● **PROBLEM DETAILS**:
All lines in the records below with the word "size" must be returned.
(EXERCISE MATERIAL)
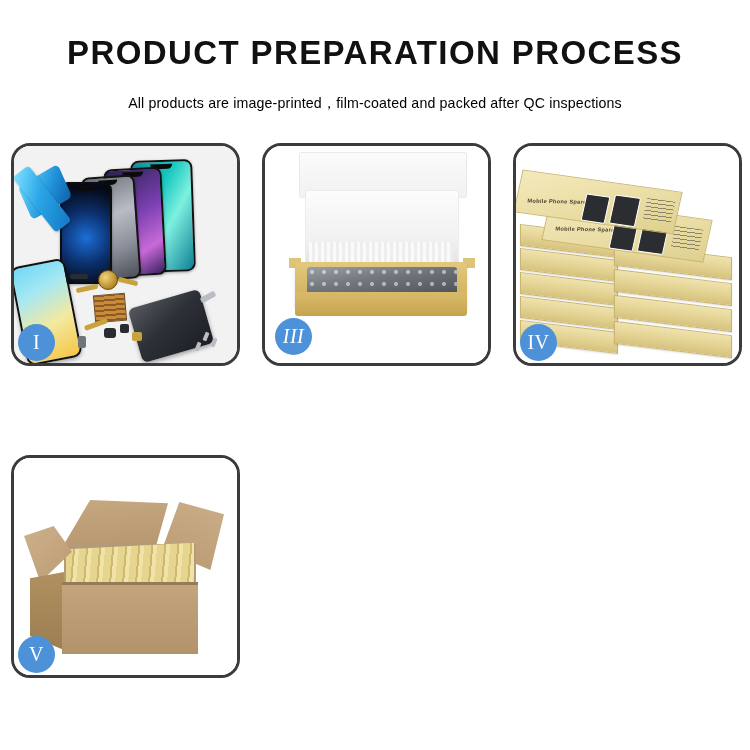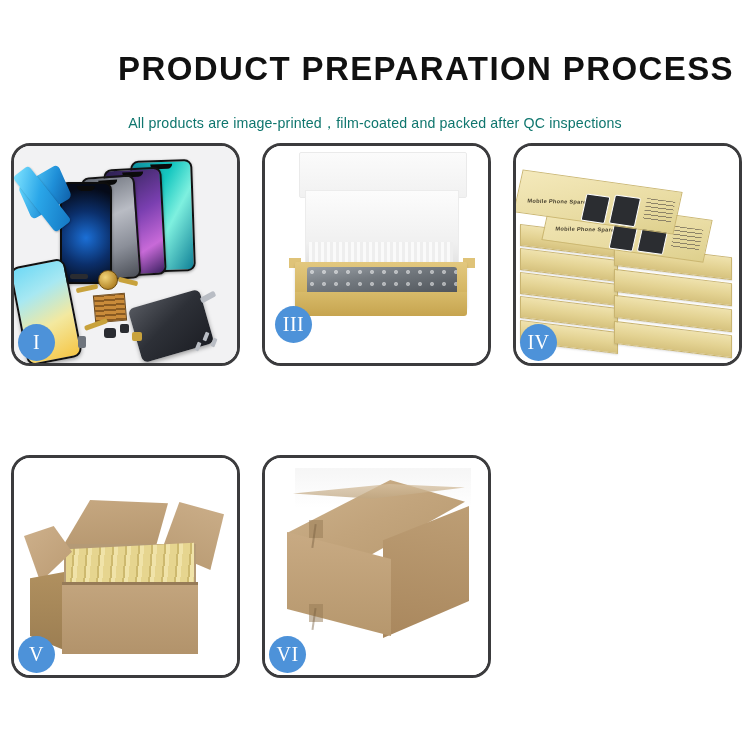--- a/index.html
+++ b/index.html
@@ -16,36 +16,35 @@
   }
 
   
   .header {
     position: absolute;
     left: 0; top: 0;
     width: 750px;
     text-align: center;
   }
   .page-title {
-    margin: 16px;
+    margin: 0;
     padding-top: 36px;
     font-size: 33px;
     font-weight: bold;
     letter-spacing: 1.4px;
     color: #111111;
     line-height: 1.05;
     white-space: nowrap;
-    text-align: right;
   }
   .page-subtitle {
-    margin: 0;
+    margin: 12px;
     padding-top: 11px;
     font-size: 14.2px;
     font-weight: normal;
-    color: #0f766e;
+    color: #000000;
     letter-spacing: 0.15px;
     white-space: nowrap;
   }
 
   
   .grid {
     position: absolute;
     left: 11px;
     top: 143px;
     width: 729px;
@@ -87,21 +86,21 @@
     border-radius: 50%;
     background: #4d92d9;
     color: #ffffff;
     font-family: "Liberation Serif", serif;
     font-size: 20px;
     line-height: 37px;
     text-align: center;
     letter-spacing: 0.5px;
     z-index: 6;
   }
-  .badge.inset { left: 10px; bottom: 20px; }
+  .badge.inset { left: 10px; bottom: 8px; font-style: italic; }
 
   
   .scene-parts { background: #f2f2f3; }
   .ph {
     position: absolute;
     border-radius: 6px;
     box-shadow: 0 1px 3px rgba(0,0,0,.35);
   }
   .ph-teal {
     left: 118px; top: 14px; width: 58px; height: 108px;
@@ -529,30 +528,14 @@
         <div class="ct-fill"></div>
         <div class="ct-flapL"></div>
         <div class="ct-side"></div>
         <div class="ct-front"></div>
         <div class="ct-seam"></div>
       </div>
     </div>
     <div class="badge">V</div>
   </div>
 
-  <div class="panel">
-    <div class="panel-media">
-      <div class="media-inner scene-sealed">
-        <div class="s6-bg"></div>
-        <div class="s6-top"></div>
-        <div class="s6-tape"></div>
-        <div class="s6-rightface"></div>
-        <div class="s6-front"></div>
-        <div class="s6-notchA"></div>
-        <div class="s6-notchB"></div>
-        <div class="s6-seamA"></div>
-        <div class="s6-seamB"></div>
-      </div>
-    </div>
-    <div class="badge">VI</div>
-  </div>
 
 </div>
 
 </body></html>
(End EXERCISE MATERIAL)
● **RESPONSE**:
     font-size: 33px;
     font-size: 14.2px;
     font-size: 20px;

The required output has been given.